--- Exercise material Enclosed Below ---

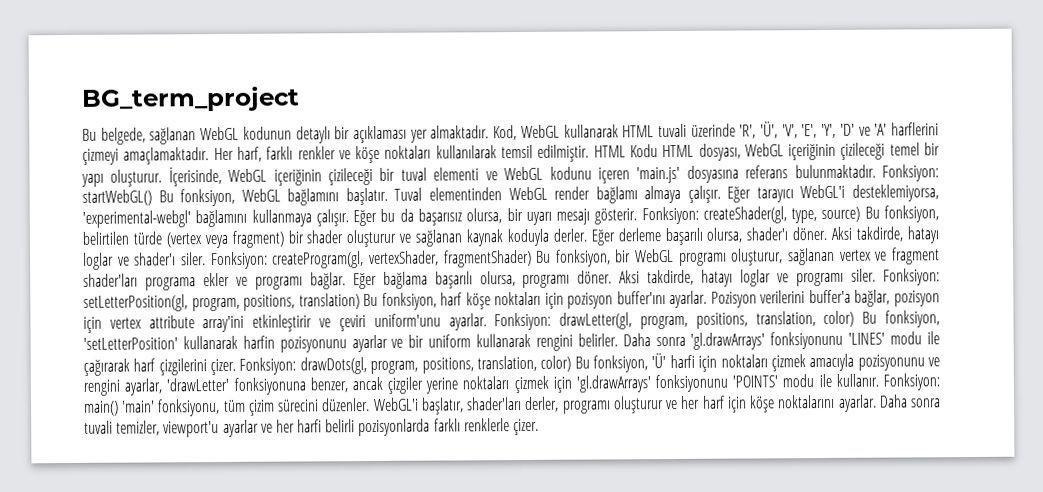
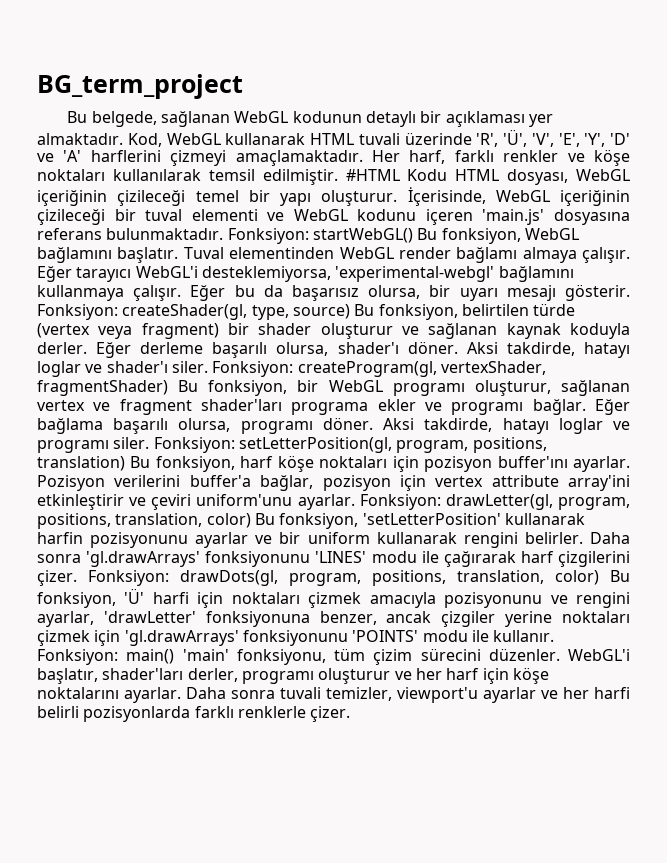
- HTML Kodu HTML dosyası, WebGL içeriğinin çizileceği temel bir yapı oluşturur.
+ #HTML Kodu HTML dosyası, WebGL içeriğinin çizileceği temel bir yapı oluşturur.

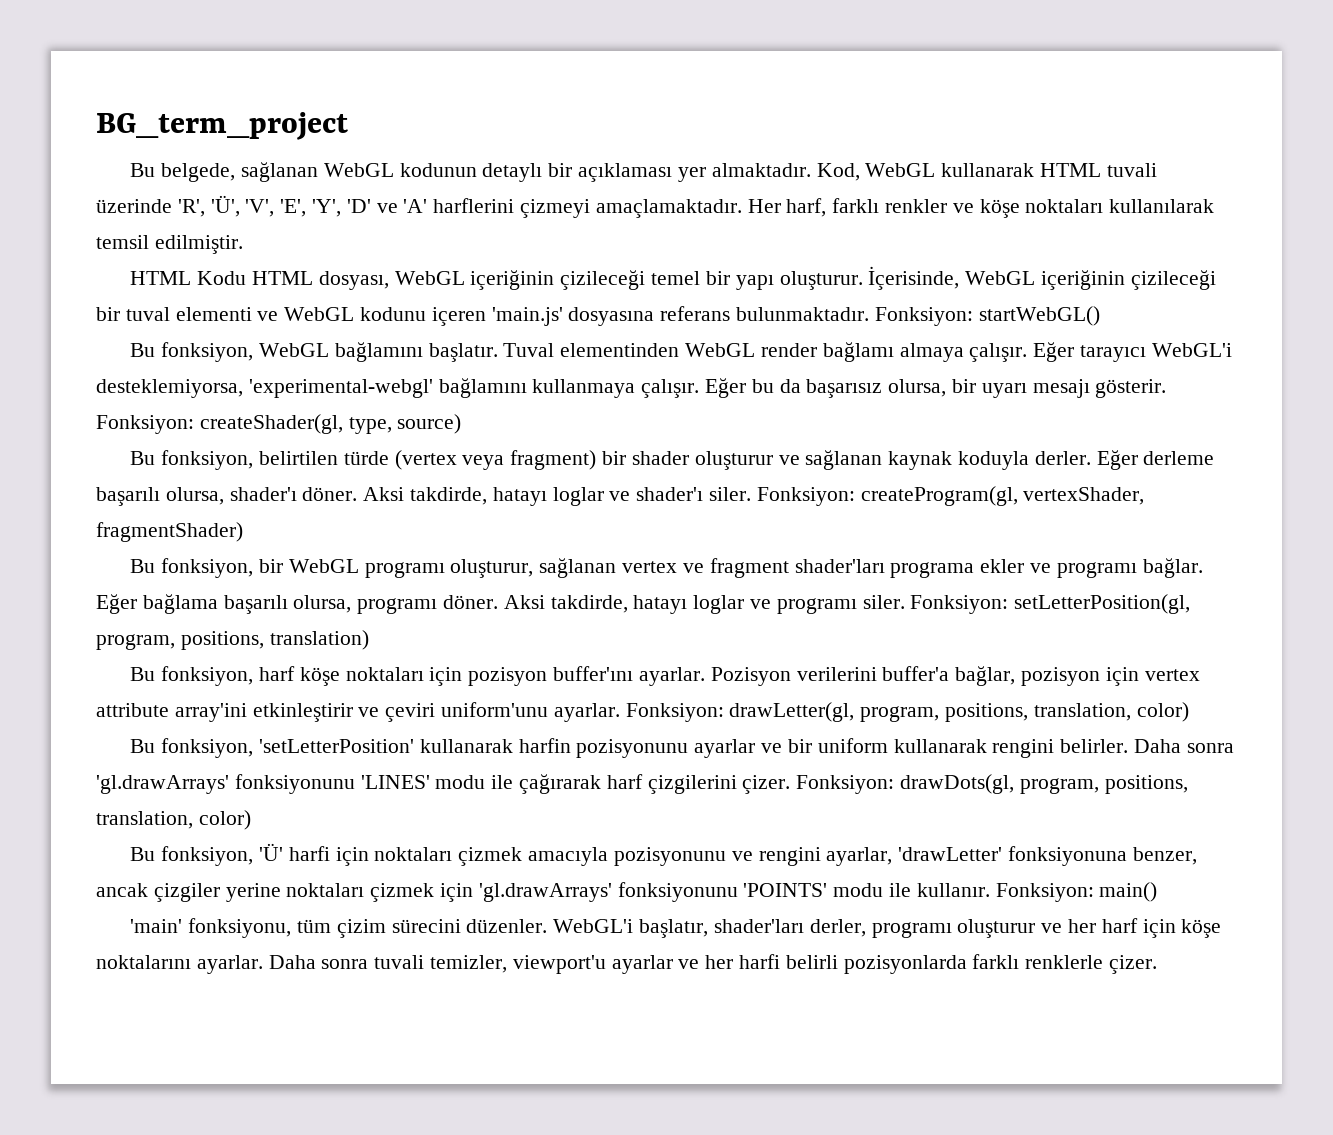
- Her harf, farklı renkler ve köşe noktaları kullanılarak temsil edilmiştir. #HTML Kodu HTML dosyası, WebGL içeriğinin çizileceği temel bir yapı oluşturur.
+ Her harf, farklı renkler ve köşe noktaları kullanılarak temsil edilmiştir.
+ HTML Kodu HTML dosyası, WebGL içeriğinin çizileceği temel bir yapı oluşturur.
- Fonksiyon: startWebGL() Bu fonksiyon, WebGL bağlamını başlatır.
+ Fonksiyon: startWebGL()
+ Bu fonksiyon, WebGL bağlamını başlatır.
- Fonksiyon: createShader(gl, type, source) Bu fonksiyon, belirtilen türde (vertex veya fragment) bir shader oluşturur ve sağlanan kaynak koduyla derler.
+ Fonksiyon: createShader(gl, type, source)
+ Bu fonksiyon, belirtilen türde (vertex veya fragment) bir shader oluşturur ve sağlanan kaynak koduyla derler.
- Fonksiyon: createProgram(gl, vertexShader, fragmentShader) Bu fonksiyon, bir WebGL programı oluşturur, sağlanan vertex ve fragment shader'ları programa ekler ve programı bağlar.
+ Fonksiyon: createProgram(gl, vertexShader, fragmentShader)
+ Bu fonksiyon, bir WebGL programı oluşturur, sağlanan vertex ve fragment shader'ları programa ekler ve programı bağlar.
- Fonksiyon: setLetterPosition(gl, program, positions, translation) Bu fonksiyon, harf köşe noktaları için pozisyon buffer'ını ayarlar.
+ Fonksiyon: setLetterPosition(gl, program, positions, translation)
+ Bu fonksiyon, harf köşe noktaları için pozisyon buffer'ını ayarlar.
- Fonksiyon: drawLetter(gl, program, positions, translation, color) Bu fonksiyon, 'setLetterPosition' kullanarak harfin pozisyonunu ayarlar ve bir uniform kullanarak rengini belirler.
+ Fonksiyon: drawLetter(gl, program, positions, translation, color)
+ Bu fonksiyon, 'setLetterPosition' kullanarak harfin pozisyonunu ayarlar ve bir uniform kullanarak rengini belirler.
- Fonksiyon: drawDots(gl, program, positions, translation, color) Bu fonksiyon, 'Ü' harfi için noktaları çizmek amacıyla pozisyonunu ve rengini ayarlar, 'drawLetter' fonksiyonuna benzer, ancak çizgiler yerine noktaları çizmek için 'gl.drawArrays' fonksiyonunu 'POINTS' modu ile kullanır.
+ Fonksiyon: drawDots(gl, program, positions, translation, color)
+ Bu fonksiyon, 'Ü' harfi için noktaları çizmek amacıyla pozisyonunu ve rengini ayarlar, 'drawLetter' fonksiyonuna benzer, ancak çizgiler yerine noktaları çizmek için 'gl.drawArrays' fonksiyonunu 'POINTS' modu ile kullanır.
- Fonksiyon: main() 'main' fonksiyonu, tüm çizim sürecini düzenler.
+ Fonksiyon: main()
+ 'main' fonksiyonu, tüm çizim sürecini düzenler.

--- End of Enclosed Exercise material ---

Aim of the exercise:
Every entry above should be returned exactly, with no images included.

Answer for this exercise:
- HTML Kodu HTML dosyası, WebGL içeriğinin çizileceği temel bir yapı oluşturur.
+ #HTML Kodu HTML dosyası, WebGL içeriğinin çizileceği temel bir yapı oluşturur.

- Her harf, farklı renkler ve köşe noktaları kullanılarak temsil edilmiştir. #HTML Kodu HTML dosyası, WebGL içeriğinin çizileceği temel bir yapı oluşturur.
+ Her harf, farklı renkler ve köşe noktaları kullanılarak temsil edilmiştir.
+ HTML Kodu HTML dosyası, WebGL içeriğinin çizileceği temel bir yapı oluşturur.
- Fonksiyon: startWebGL() Bu fonksiyon, WebGL bağlamını başlatır.
+ Fonksiyon: startWebGL()
+ Bu fonksiyon, WebGL bağlamını başlatır.
- Fonksiyon: createShader(gl, type, source) Bu fonksiyon, belirtilen türde (vertex veya fragment) bir shader oluşturur ve sağlanan kaynak koduyla derler.
+ Fonksiyon: createShader(gl, type, source)
+ Bu fonksiyon, belirtilen türde (vertex veya fragment) bir shader oluşturur ve sağlanan kaynak koduyla derler.
- Fonksiyon: createProgram(gl, vertexShader, fragmentShader) Bu fonksiyon, bir WebGL programı oluşturur, sağlanan vertex ve fragment shader'ları programa ekler ve programı bağlar.
+ Fonksiyon: createProgram(gl, vertexShader, fragmentShader)
+ Bu fonksiyon, bir WebGL programı oluşturur, sağlanan vertex ve fragment shader'ları programa ekler ve programı bağlar.
- Fonksiyon: setLetterPosition(gl, program, positions, translation) Bu fonksiyon, harf köşe noktaları için pozisyon buffer'ını ayarlar.
+ Fonksiyon: setLetterPosition(gl, program, positions, translation)
+ Bu fonksiyon, harf köşe noktaları için pozisyon buffer'ını ayarlar.
- Fonksiyon: drawLetter(gl, program, positions, translation, color) Bu fonksiyon, 'setLetterPosition' kullanarak harfin pozisyonunu ayarlar ve bir uniform kullanarak rengini belirler.
+ Fonksiyon: drawLetter(gl, program, positions, translation, color)
+ Bu fonksiyon, 'setLetterPosition' kullanarak harfin pozisyonunu ayarlar ve bir uniform kullanarak rengini belirler.
- Fonksiyon: drawDots(gl, program, positions, translation, color) Bu fonksiyon, 'Ü' harfi için noktaları çizmek amacıyla pozisyonunu ve rengini ayarlar, 'drawLetter' fonksiyonuna benzer, ancak çizgiler yerine noktaları çizmek için 'gl.drawArrays' fonksiyonunu 'POINTS' modu ile kullanır.
+ Fonksiyon: drawDots(gl, program, positions, translation, color)
+ Bu fonksiyon, 'Ü' harfi için noktaları çizmek amacıyla pozisyonunu ve rengini ayarlar, 'drawLetter' fonksiyonuna benzer, ancak çizgiler yerine noktaları çizmek için 'gl.drawArrays' fonksiyonunu 'POINTS' modu ile kullanır.
- Fonksiyon: main() 'main' fonksiyonu, tüm çizim sürecini düzenler.
+ Fonksiyon: main()
+ 'main' fonksiyonu, tüm çizim sürecini düzenler.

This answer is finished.